サイクリン依存性キナーゼのCDK4およびCDK6を選択的に阻害する経口剤のPD0332991は、内分泌療法で進行(PD)を認めたER陽性乳癌患者に単剤で活性を示し、忍容性は良好であることがフェーズ2試験から示された。結果は、12月6日から10日まで米国サンアントニオで開催されているサンアントニオ乳癌シンポジウム(SABCS)で、米Abramson Cancer CenterのAngela DeMichele氏が発表した。

 多くの乳癌で、細胞周期におけるG1期/S期のチェックポイントの調節異常が認められる。
 
 固形腫瘍を対象としたPD0332991のフェーズ1試験では、125mg/日で3週投与、1週休薬のスケジュールで投与され、良好な忍容性と活性が示されたため、フェーズ2試験の推奨用量となった。また前臨床試験では、ER陽性(luminal)乳癌で最も活性化することが示唆された。
 
 そこでDeMichele氏らは、乳癌を含む複数の癌腫を対象にPD0332991のフェーズ2試験を実施した。主要目的は、腫瘍タイプ別の15人のコホートにおける安全性と有効性、副次的目的は薬物動態(PK)、薬理学(PD)、予測バイオマーカーの評価だった。
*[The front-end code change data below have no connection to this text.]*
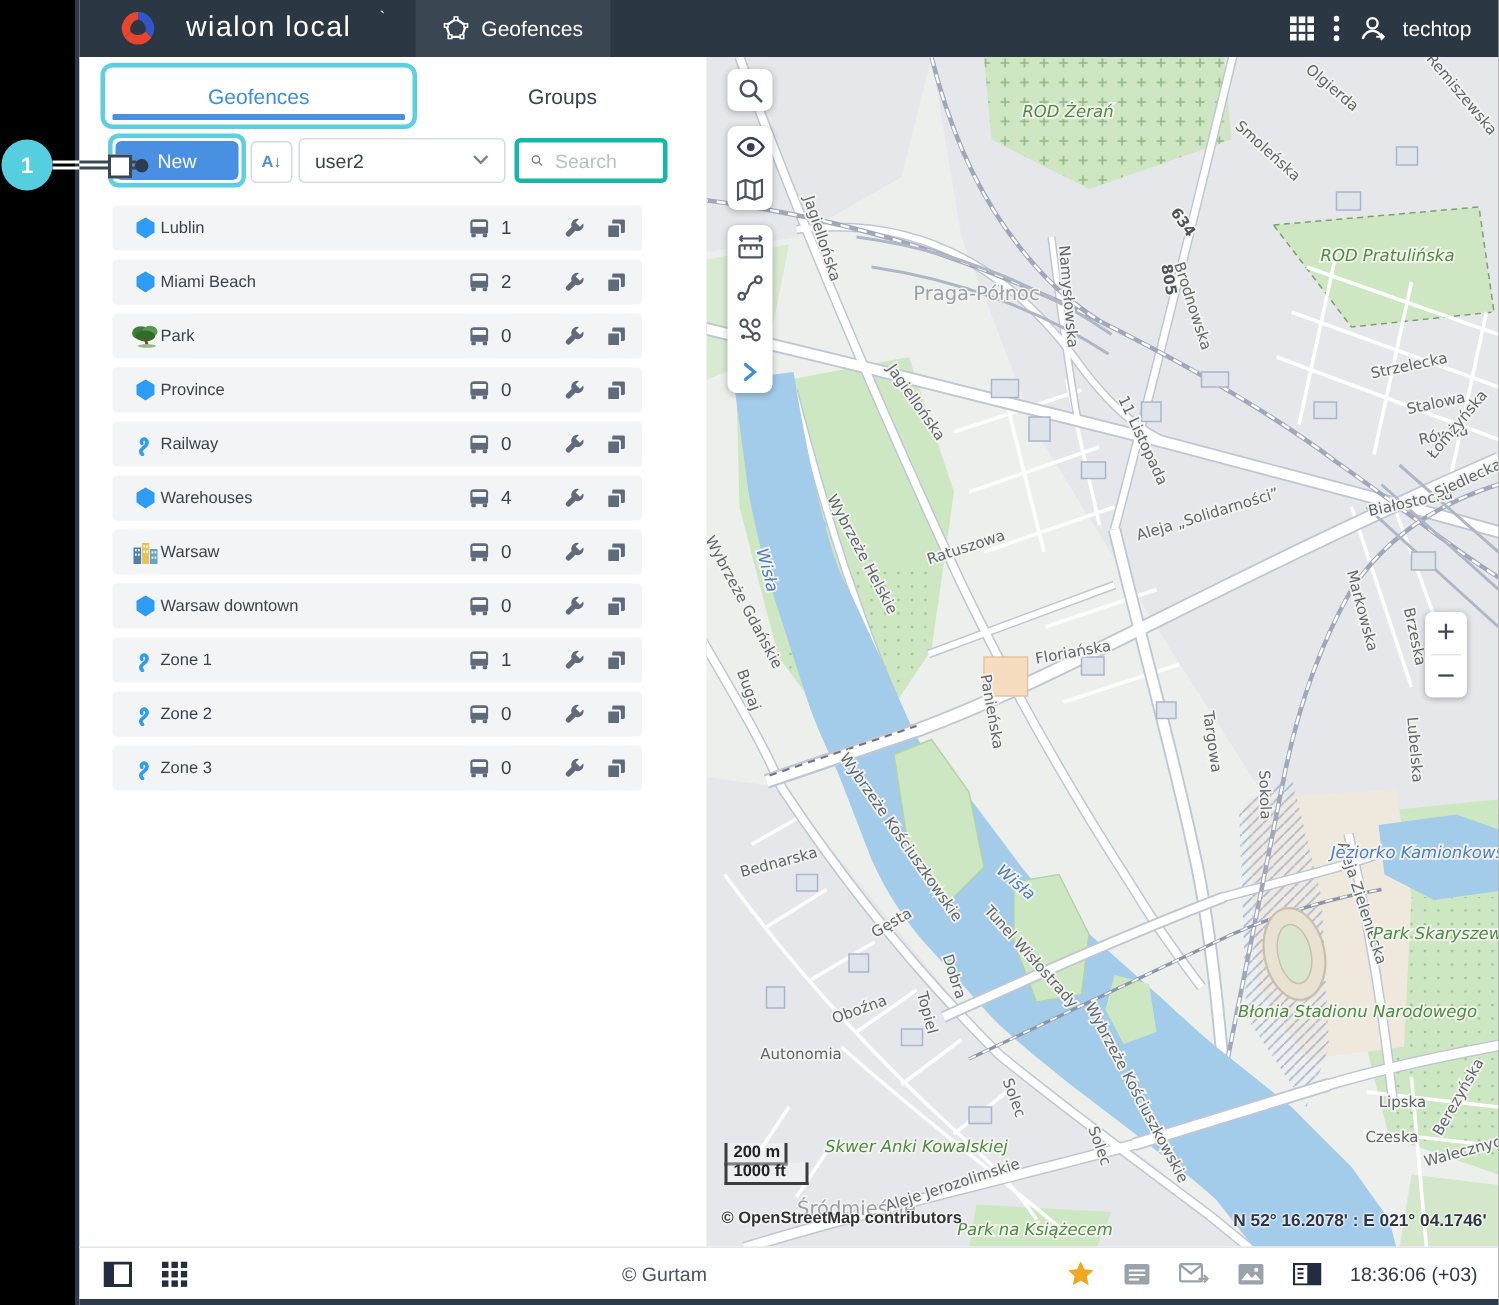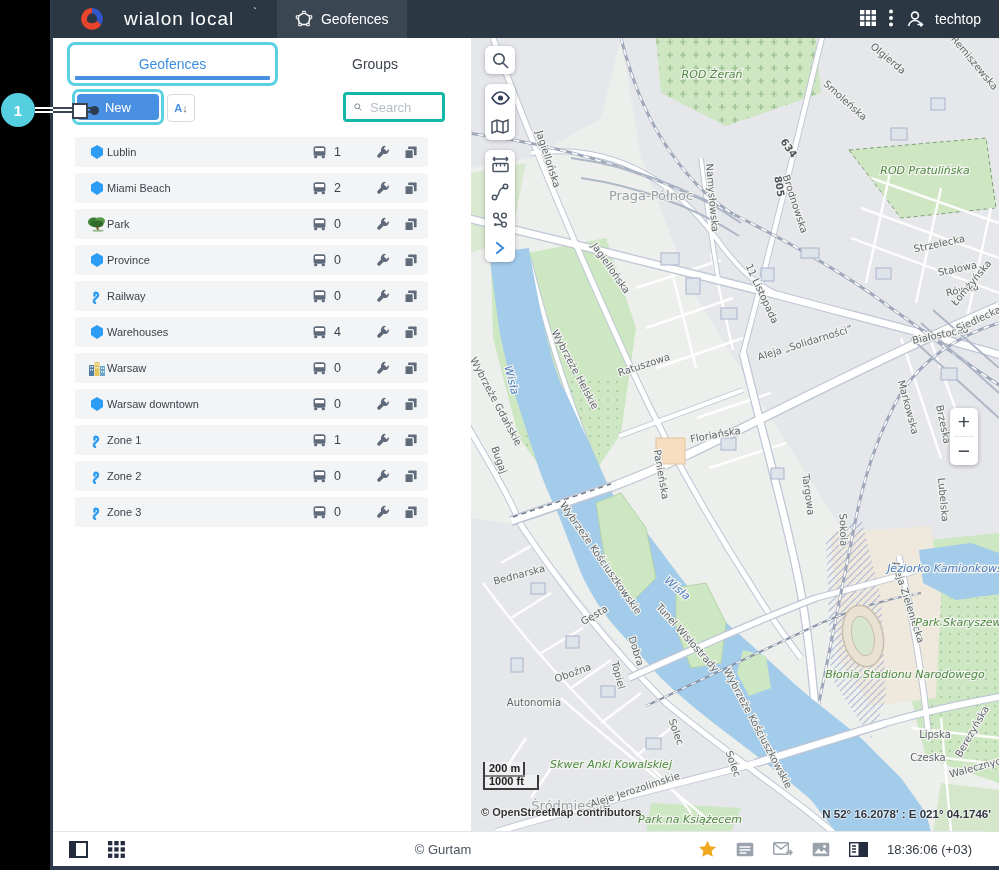--- a/index.html
+++ b/index.html
@@ -8,21 +8,21 @@
   
   .black-margin{position:absolute;left:0;top:0;width:50px;height:870px;background:#000;z-index:40;}
   .app{position:absolute;left:50px;top:0;width:949px;height:870px;background:#fff;
        border-left:3px solid #2d3a4c;box-sizing:border-box;}
   
   .topbar{position:absolute;left:0;top:0;right:0;height:38px;background:#2c3744;display:flex;align-items:center;}
   .logo{display:flex;align-items:center;gap:19px;padding:0 20px 0 26px;}
   .logo-text{color:#fff;font-size:19px;letter-spacing:1px;font-weight:400;}
   .logo-tick{color:#fff;font-size:11px;transform:translateY(-7px);}
   .top-tab{height:38px;display:flex;align-items:center;gap:8px;padding:0 18px;background:#3b4653;color:#fff;font-size:14px;}
-  .top-right{margin-left:auto;display:flex;align-items:flex-start;gap:12px;padding-right:18px;color:#fff;}
+  .top-right{margin-left:auto;display:flex;align-items:center;gap:12px;padding-right:18px;color:#fff;}
   .top-user{display:flex;align-items:center;gap:10px;font-size:14px;color:#fff;}
   
   .sidebar{position:absolute;left:0;top:38px;width:418px;bottom:38px;background:#fff;}
   .tabbar{position:relative;height:50px;}
   .tab{position:absolute;top:4px;height:44px;display:flex;align-items:center;justify-content:center;
        font-size:14px;color:#3b424c;cursor:pointer;box-sizing:border-box;}
   .tab-geo{left:14px;width:211px;color:#3d8ee0;border:3px solid #5ad0e0;border-radius:8px;}
   .tab-geo .underline{position:absolute;left:5px;right:5px;bottom:3px;height:4px;background:#4a90e2;border-radius:1px;}
   .tab-groups{left:229px;width:186px;}
   .toolbar{position:relative;height:44px;}
@@ -65,21 +65,21 @@
   .coords{position:absolute;right:8px;bottom:12px;font-size:11.5px;font-weight:bold;color:#2e3440;
           text-shadow:0 0 2px #fff,0 0 2px #fff,0 0 2px #fff;white-space:nowrap;}
   
   text{font-family:"DejaVu Sans","Liberation Sans",sans-serif;paint-order:stroke;stroke:#f3f4ef;stroke-width:2.4px;}
   text.st{font-size:10px;fill:#5f666e;}
   text.ref{font-size:10px;font-weight:bold;fill:#4d545c;}
   text.pl{font-size:13px;fill:#9aa0a8;stroke-width:2px;}
   text.pk{font-size:11px;font-style:italic;fill:#4e8a42;}
   text.wa{font-size:11px;font-style:italic;fill:#4d7cc0;}
   
-  .bottombar{position:absolute;left:0;right:13px;bottom:4px;height:34px;background:#fff;border-top:1px solid #e2e5e9;
+  .bottombar{position:absolute;left:0;right:0;bottom:4px;height:34px;background:#fff;border-top:1px solid #e2e5e9;
              display:flex;align-items:center;}
   .navy-strip{position:absolute;left:0;right:0;bottom:0;height:4px;background:#2d3a4c;}
   .bb-left{display:flex;align-items:center;gap:20px;padding-left:16px;}
   .bb-center{position:absolute;left:340px;width:100px;text-align:center;font-size:13px;color:#4a5361;}
   .bb-right{margin-left:auto;display:flex;align-items:center;gap:19px;padding-right:14px;}
   .bb-time{font-size:13px;color:#333a44;}
   .bicon{display:flex;align-items:center;justify-content:center;cursor:pointer;}
   
   .ann-circle{position:absolute;left:1px;top:93px;width:34px;height:34px;border-radius:50%;background:#55cfdf;
               color:#fff;font-size:15px;font-weight:bold;display:flex;align-items:center;justify-content:center;z-index:60;}
@@ -169,20 +169,28 @@
         <span>Groups</span>
       </div>
     </div>
     <div class="toolbar">
       <div class="newbox">
         <button class="btn-new">New</button>
       </div>
       <div class="btn-sort">
         <span class="a">A</span>
           <span class="ar">↓</span>
+      </div>
+      <div class="select">
+        <span>user2</span>
+        <span class="chev">
+          <svg width="11" height="7" viewBox="0 0 11 7">
+              <path d="M1,1 L5.5,5.5 L10,1" fill="none" stroke="#7a828c" stroke-width="1.6"></path>
+            </svg>
+        </span>
       </div>
       <div class="search">
         <svg width="14" height="14" viewBox="0 0 14 14">
           <circle cx="5.8" cy="5.8" r="4.3" fill="none" stroke="#6b7480" stroke-width="1.5"></circle>
           <path d="M9.2,9.2 L13,13" stroke="#6b7480" stroke-width="1.5"></path>
         </svg>
         <input placeholder="Search" style="">
       </div>
     </div>
     <div class="geolist">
 コホートへの組み入れ基準は、組織学的に確認されたIV期の乳癌で、免疫組織化学法で原発性または転移性の腫瘍に網膜芽細胞腫(Rb)タンパクを認め、RECIST基準で1個以上の測定可能な病変があり、臓器機能およびPSが保たれている患者とした。
 
 治療は28日を1サイクルとし、PD0332991を125mg/日で1〜21日目に投与した。腫瘍の評価は8週毎に行った。
 
 スクリーニングを行った54人中、48人(96%)がRb陽性で、このうち17人が登録された。17人中ではホルモン受容体陽性かつHER2陰性の患者が11人(65%)で最も多く、次いでホルモン受容体陽性かつHER2陽性の患者の4人(24%)だった。
 
 治療継続中の患者は5人で、12人が治療を中止した。このうち11人は疾患の進行が原因だった。治療サイクルでは2サイクル終了した患者が4人で最も多かったが、最長で17サイクル終了した患者もいた。
 
 報告されたグレード3以上の毒性は骨髄抑制による事象のみで、好中球減少10人、白血球減少10人、血小板減少5人、リンパ球減少8人だった。非毒性ではグレード2の疲労感が2人に発現し、1人は治療の中止を選択した。その他は全てグレード1だった。
 
 今日までに評価可能だった15人の効果(部分奏効+安定状態)は40%となり、ホルモン受容体陽性、HER2陽性、またはどちらも陽性の患者で部分奏効または安定状態となる傾向がみられた。トリプルネガティブの患者は全員進行した。
 
 DeMichele氏によると、進行のツールとしてPKおよび3'-deoxy-3'[-18F]fluorothymidine-PET(FLT-PET)の評価、バイオマーカーとしてサイクリンD1の増幅などの評価が進行中であるという。また今回の結果により、コホートを25人に拡大し、活性を明らかにして奏効の予測因子を検討するトランスレーショナルスタディが決定している。